For his 30th album, Neil Young returned to a comfort zone of sorts. Prairie Wind, released on Sept. 27, 2005, recalled the country-kissed sounds of Harvest in 1972 and its unofficial sequel, 1992's Harvest Moon – even if the results failed to strike the same chord with the public. Prairie Wind has held up well, however, and deserves some reappraisal.

The album kicks off with Young's subtle yet moving "The Painter," a song that aches with Ben Keith's haunting pedal steel guitar and Young's heartfelt vocal. "If you follow every dream," he warns, "you might get lost." "No Wonder," which may just be this project's high point, begins with an initial stark setting before giving way to a full band – carrying echoes of earlier gems ranging from "World on a String" to "Captain Kennedy."

Lyrically, Prairie Wind boasts references to the post-9/11 world. Though not a concept album by any means, a few of the songs on this lost nugget tie together with themes of loss, love, relationships and the eternal search for a better place to land. Some of the lyrics were connected to Neil Young's father, who died in the same period.

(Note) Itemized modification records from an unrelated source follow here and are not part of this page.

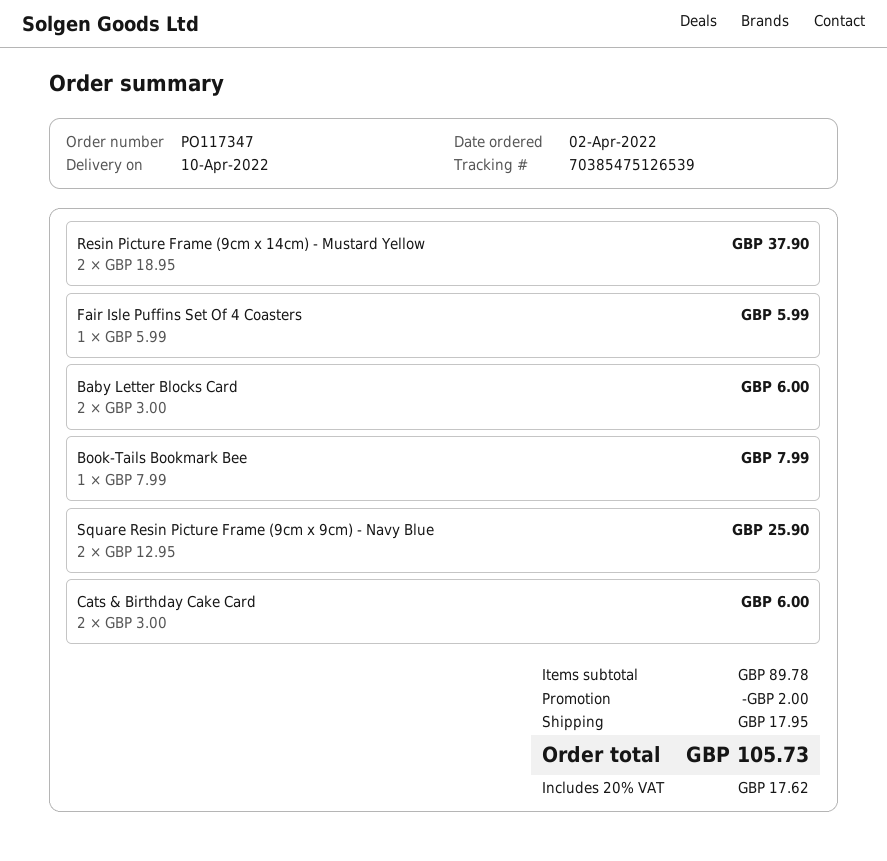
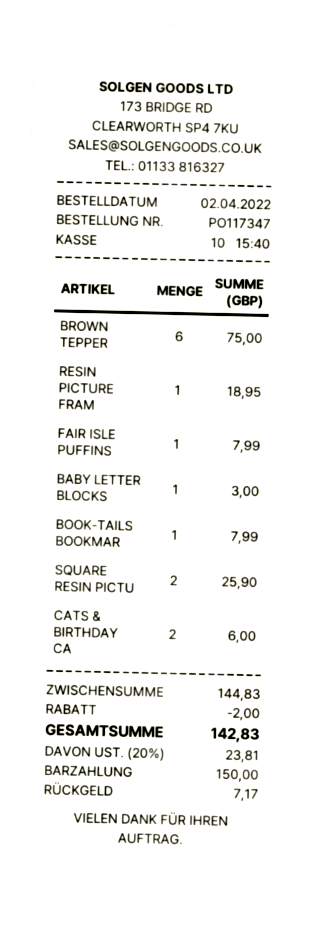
Resin Picture Frame (9cm x 14cm) - Mustard Yellow: 2 for 37.90 -> 1 for 18.95
Fair Isle Puffins Set Of 4 Coasters: 1 for 5.99 -> 1 for 7.99
Baby Letter Blocks Card: 2 for 6.00 -> 1 for 3.00
BROWN TEPPER: none -> 6 for 75.00
subtotal: 89.78 -> 144.83
shipping: 17.95 -> none
tax: 20% = 17.62 -> 20% = 23.81
total: 105.73 -> 142.83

Musically, "Far From Home" is an odd man out, as it stumbles in with a soul-tinged horn section and a melody somewhat reminescent of the Rolling Stones' "No Expections." Meanwhile, "It's a Dream" is a lush, orchestrated weeper, showing Young at his most heartbreaking. The title song ushers in the horn section again, this time to better effect, as Young rumbles along with slightly more spit and swagger.

Echoes of the Everly Brothers riff Young previously borrowed for "Harvest Moon" are again found on "This Old Guitar," a love letter of sorts to his six-stringed companion. "He Was the King," a full-fledged nod to Elvis Presley, begins with the classic line: "the last time I saw Elvis, he was shooting at a color TV." Prairie Wind ends on the somber note of "When God Made Me," which might rank as one of Neil Young's most personal and touching songs. It's just Neil backed by piano and chorus, allowing the song to take on an almost hymnal quality. Many of Young's usual suspects make an appearance on the album, including Spooner Oldham, Rick Rosas and Emmylou Harris.

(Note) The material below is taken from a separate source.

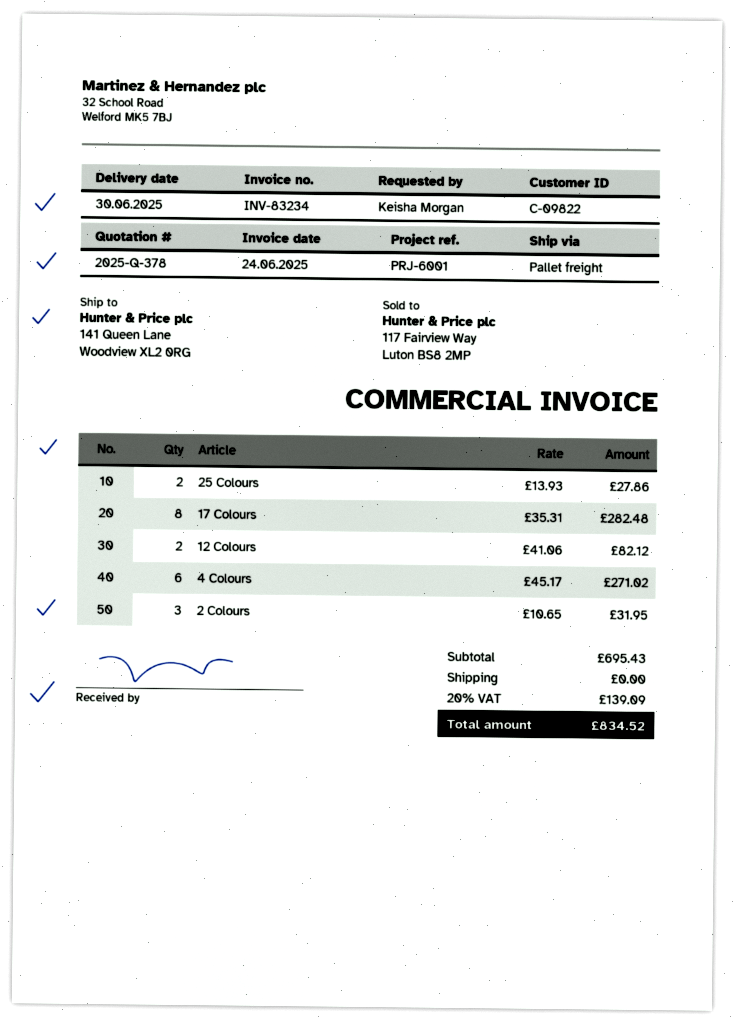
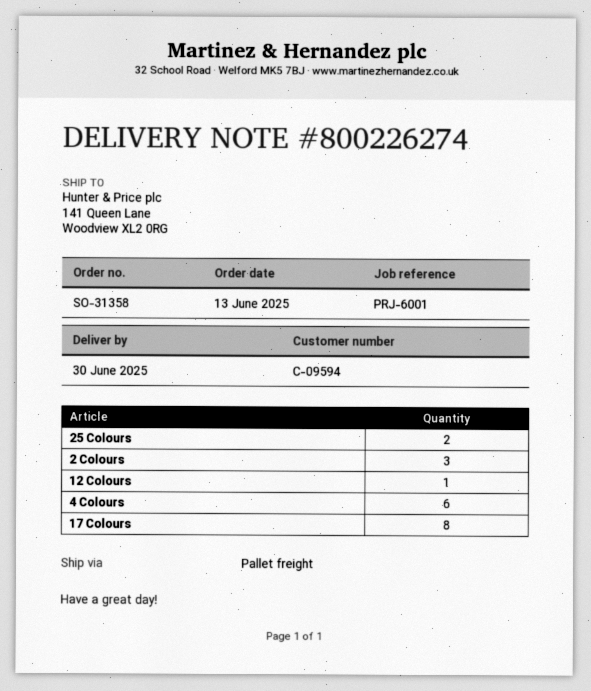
customer number: C-09822 -> C-09594
12 Colours: 2 -> 1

During the recording sessions, Young was dealing with something more serious than simply getting a new LP in order. He suffered a brain aneurysm, and began receiving treatment for what was nearly a fatal situation. Also happening in tandem was the filming of Heart of Gold, a documentary that chronicled this time frame and culminated with a two-night stand at the Ryman Auditorium in Nashville.

Prairie Wind generally received good reviews, even earning two Grammy nominations for Best Rock Album of the Year and Best Rock Solo Performance for "The Painter." It rode the Billboard charts for several months, peaking just shy of the Top 10. Yet, today is somehow remains one of Young's lesser-regarded albums. Certainly, it's not ever going to replace Harvest or Comes a Time, but it certainly sits comfortably in that section of the Young catalog.